__PROBLEM TO SOLVE__
Go to the line that includes "Your and BSL" and retype it, then every line after it to the end of the data, adding nothing.

__SOURCE INFORMATION__
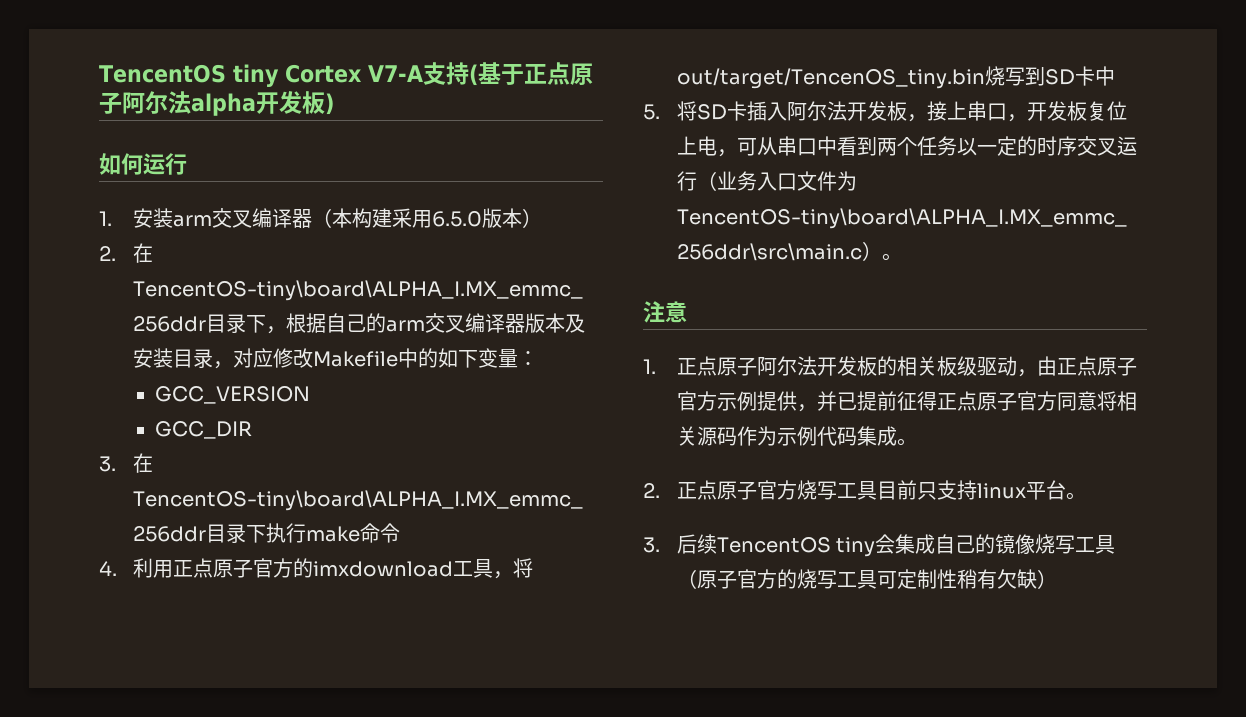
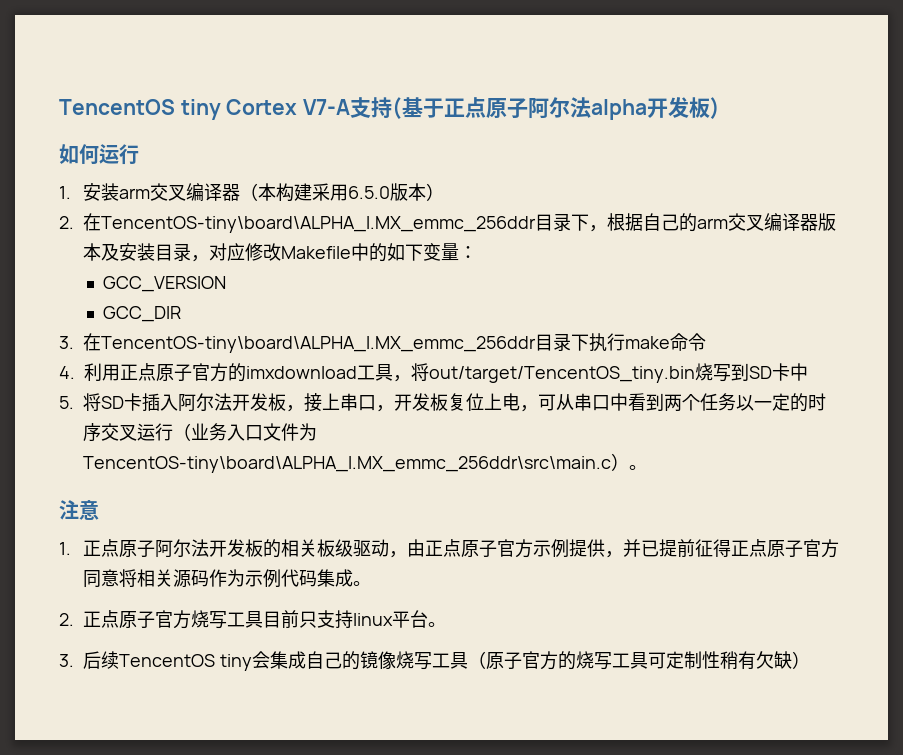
- 4.利用正点原子官方的imxdownload工具，将out/target/TencenOS_tiny.bin烧写到SD卡中
+ 4.利用正点原子官方的imxdownload工具，将out/target/TencentOS_tiny.bin烧写到SD卡中

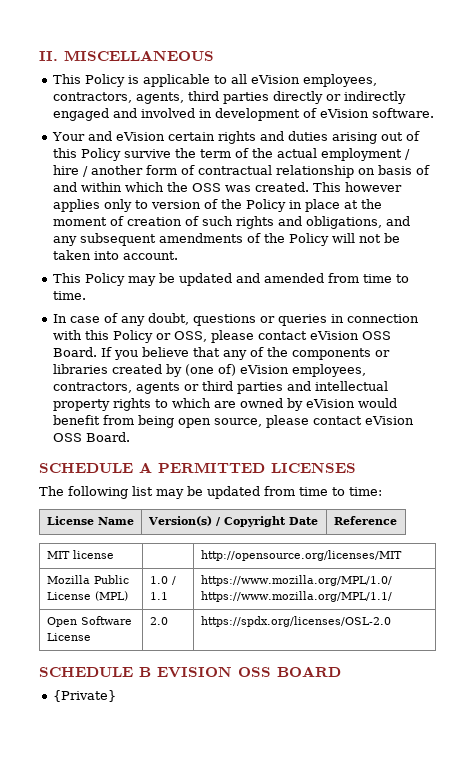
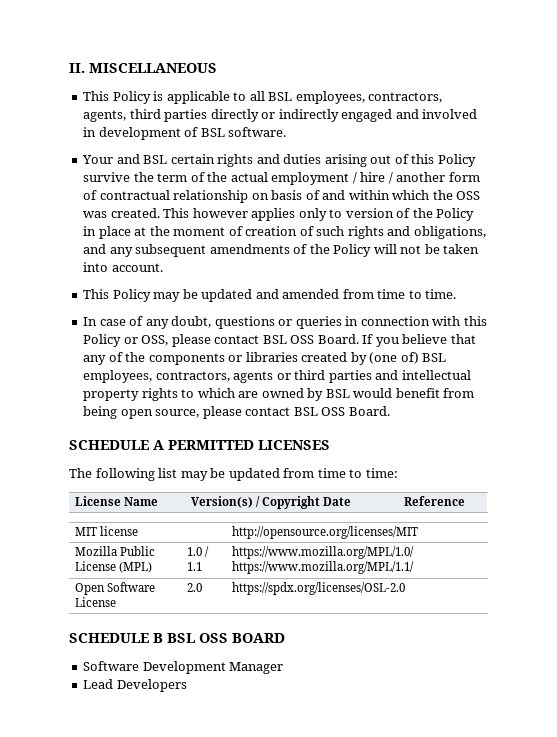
- This Policy is applicable to all eVision employees, contractors, agents, third parties directly or indirectly engaged and involved in development of eVision software.
+ This Policy is applicable to all BSL employees, contractors, agents, third parties directly or indirectly engaged and involved in development of BSL software.
- Your and eVision certain rights and duties arising out of this Policy survive the term of the actual employment / hire / another form of contractual relationship on basis of and within which the OSS was created.
+ Your and BSL certain rights and duties arising out of this Policy survive the term of the actual employment / hire / another form of contractual relationship on basis of and within which the OSS was created.
- In case of any doubt, questions or queries in connection with this Policy or OSS, please contact eVision OSS Board.
+ In case of any doubt, questions or queries in connection with this Policy or OSS, please contact BSL OSS Board.
- If you believe that any of the components or libraries created by (one of) eVision employees, contractors, agents or third parties and intellectual property rights to which are owned by eVision would benefit from being open source, please contact eVision OSS Board.
+ If you believe that any of the components or libraries created by (one of) BSL employees, contractors, agents or third parties and intellectual property rights to which are owned by BSL would benefit from being open source, please contact BSL OSS Board.
- SCHEDULE B EVISION OSS BOARD
+ SCHEDULE B BSL OSS BOARD
- {Private}
+ Software Development Manager
+ Lead Developers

__OUTPUT FOR THIS EXERCISE__
+ Your and BSL certain rights and duties arising out of this Policy survive the term of the actual employment / hire / another form of contractual relationship on basis of and within which the OSS was created.
- In case of any doubt, questions or queries in connection with this Policy or OSS, please contact eVision OSS Board.
+ In case of any doubt, questions or queries in connection with this Policy or OSS, please contact BSL OSS Board.
- If you believe that any of the components or libraries created by (one of) eVision employees, contractors, agents or third parties and intellectual property rights to which are owned by eVision would benefit from being open source, please contact eVision OSS Board.
+ If you believe that any of the components or libraries created by (one of) BSL employees, contractors, agents or third parties and intellectual property rights to which are owned by BSL would benefit from being open source, please contact BSL OSS Board.
- SCHEDULE B EVISION OSS BOARD
+ SCHEDULE B BSL OSS BOARD
- {Private}
+ Software Development Manager
+ Lead Developers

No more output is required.